La publication d'une université décrivant la xénophobie comme "normale" suscite la polémique

La publication d'une université décrivant la xénophobie comme "normale" suscite la polémique

Fin janvier, l'Université de Californie a posté sur Instagram une publication (aujourd'hui supprimée) dans laquelle elle liste plusieurs réactions qu'il est normal d'avoir face au coronavirus.

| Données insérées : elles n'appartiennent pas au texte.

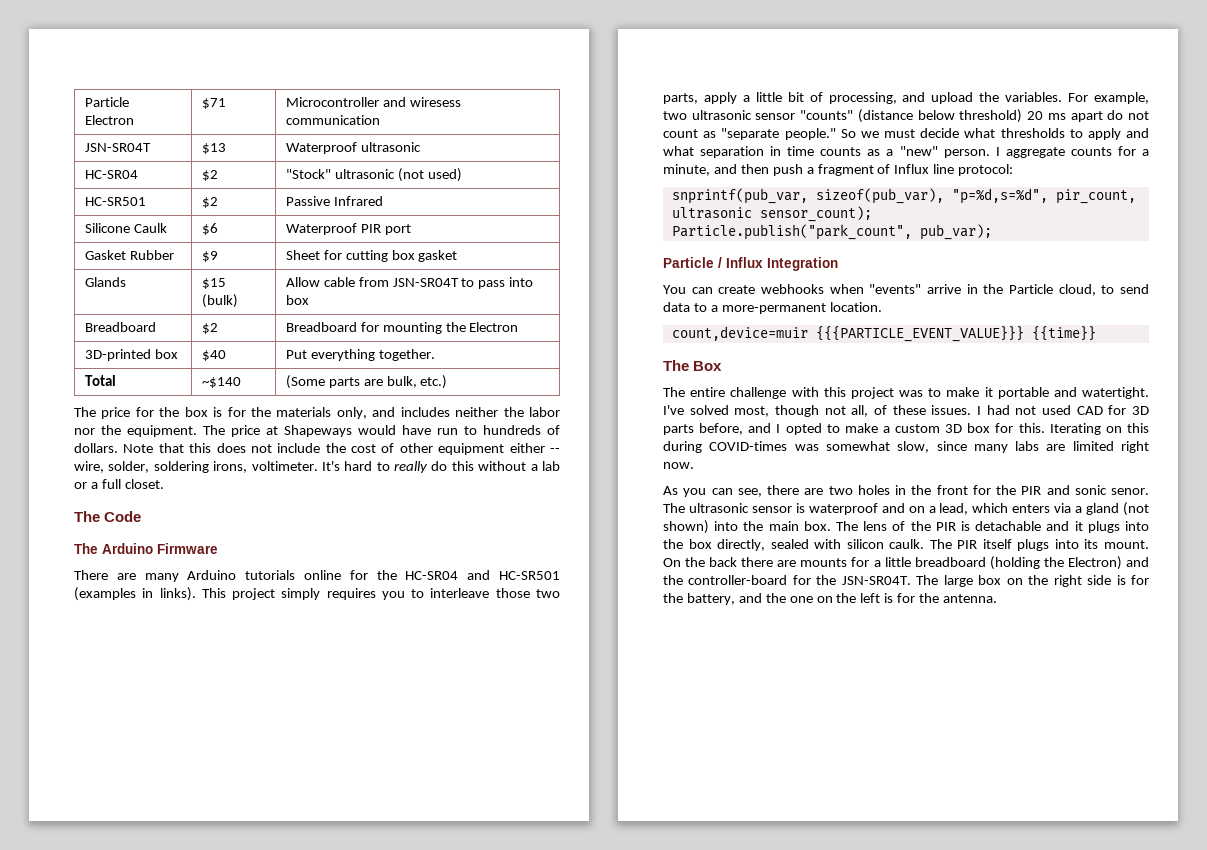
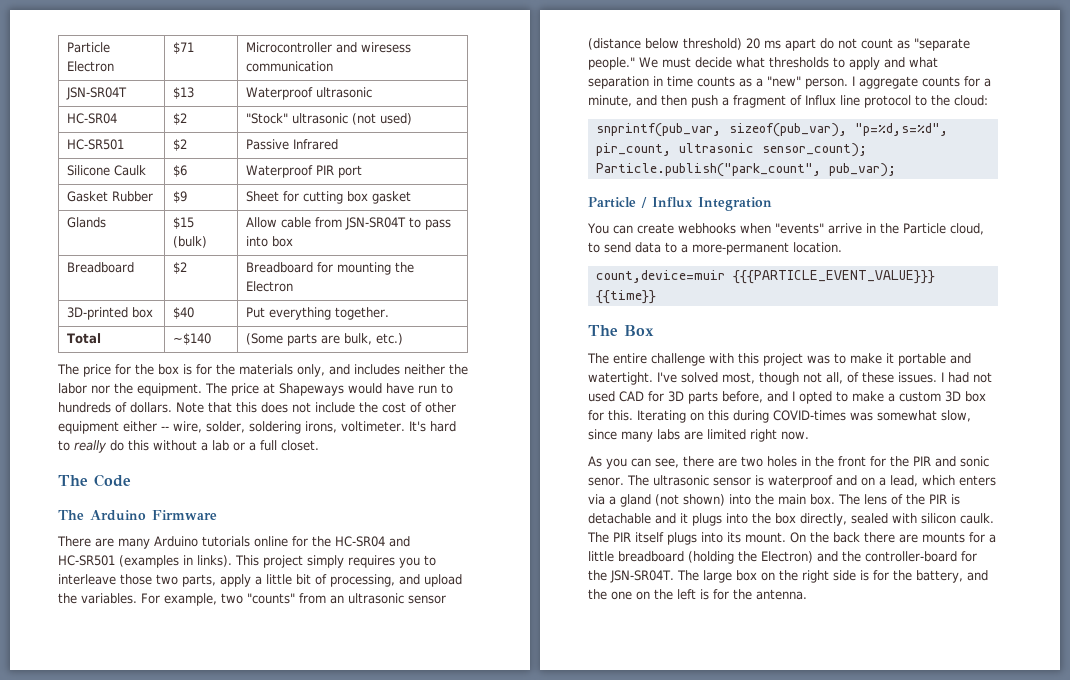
[691,110,854,120] ultrasonic sensor "counts" -> [247,593,446,604] "counts" from an ultrasonic sensor
[840,129,879,138] So we -> [639,57,658,68] We
[958,164,1014,176] protocol: -> [864,95,988,108] protocol to the cloud:

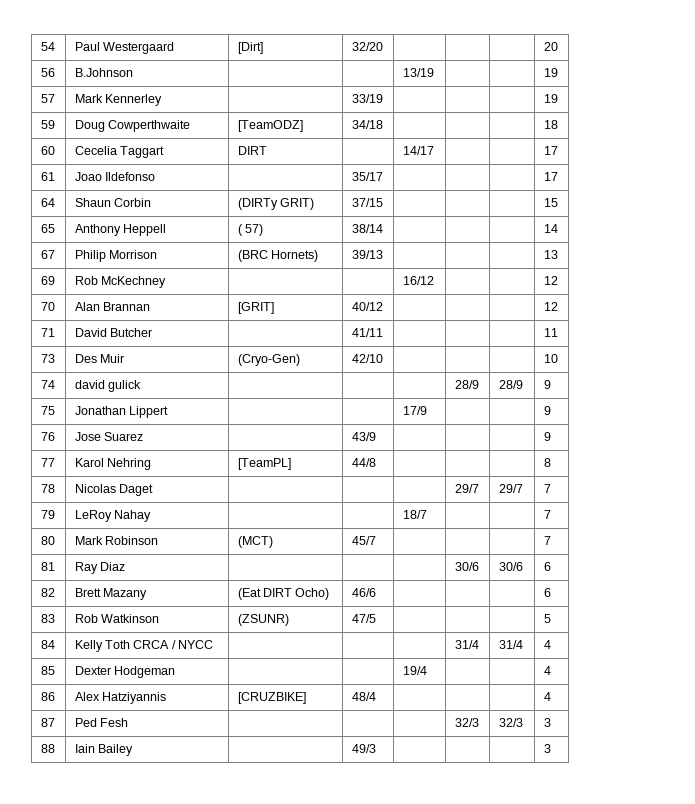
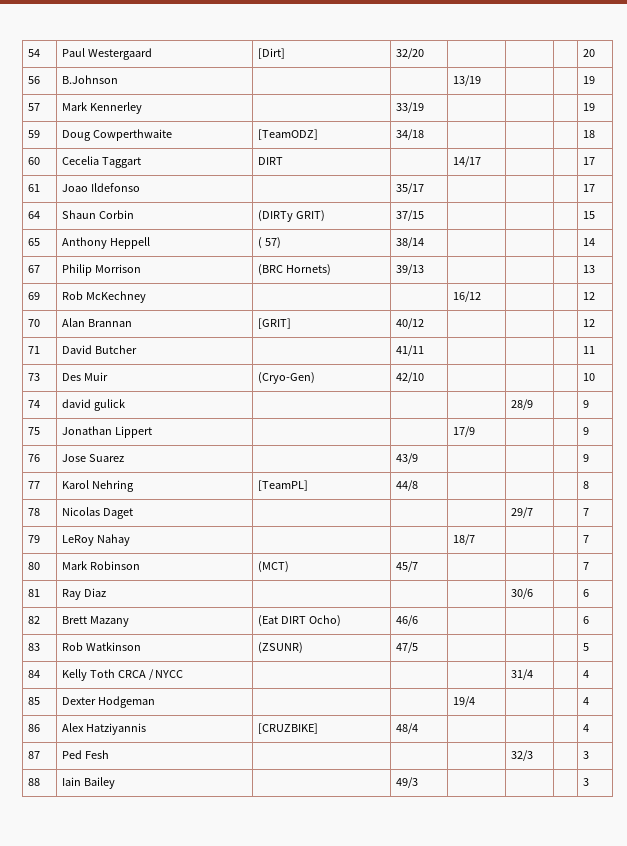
[498,380,523,389] 28/9 -> (533, 404) none
[498,484,523,493] 29/7 -> (533, 512) none
[498,562,523,571] 30/6 -> (533, 593) none
[498,640,523,649] 31/4 -> (533, 674) none
[498,718,523,727] 32/3 -> (533, 755) none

Parmi celles-ci, on retrouve l'anxiété, le retrait social, une hypervigilance ou encore... la "xénophobie: La peur d'interagir avec ceux qui peuvent provenir d'Asie et se sentir coupable de cela", peut-on lire.

https://twitter.com/adrienneshih/status/1222986183778689024?ref_src=twsrc%5Etfw%7Ctwcamp%5Etweetembed%7Ctwterm%5E1222986183778689024&ref_url=https%3A%2F%2Fwww.cnn.com%2F2020%2F02%2F01%2Fus%2Fuc-berkeley-coronavirus-xenophobia-trnd%2Findex.html

"Je suis confuse et honnêtement très énervée contre ce post Instagram du compte officiel de l'Université de Californie. À quel moment la xénophobie est-elle une réaction normale?", a réagi une twitto.

Un avis partagé par de nombreux autres internautes qui ont poussé l'Université à retirer son post, avant de s'excuser publiquement. "Nous nous excusons pour notre récente publication sur les manières de gérer l'anxiété liée au coronavirus. Nous regrettons tout malentendu qu'elle a pu causer et nous avons mis à jour nos textes", a expliqué un porte-parole à CNN.

Une tendance mondiale

Ce post n'est qu'un nouvel exemple d'une tendance plus générale depuis l'apparition du coronavirus. Le nouveau virus s'est en effet répandu en transportant avec lui de la xénophobie et les communautés asiatiques dans le monde entier subissent maintenant peur et suspicion.

De plus en plus d'Asiatiques doivent affronter des discours antichinois, qu'ils aient été ou non en contact avec le virus ou qu'ils se soient rendus ou pas dans les zones où a commencé l'épidémie de pneumonie virale.

En Italie, des touristes chinois se sont par exemple fait cracher dessus à Venise, selon des informations de presse. Une situation similaire a été vécue au Canada, où un homme blanc a été filmé dans le parking d'un centre commercial lançant à une femme sino-canadienne "vous avez laissé votre coronavirus". En Australie, dans la région de la Gold Coast, un patient a refusé de serrer la main de sa chirurgienne, Rhea Liang, invoquant le danger de contracter le virus.

En Malaisie finalement, près de 500.000 personnes ont signé en une semaine une pétition pour "empêcher les Chinois d'entrer dans notre pays bien-aimé".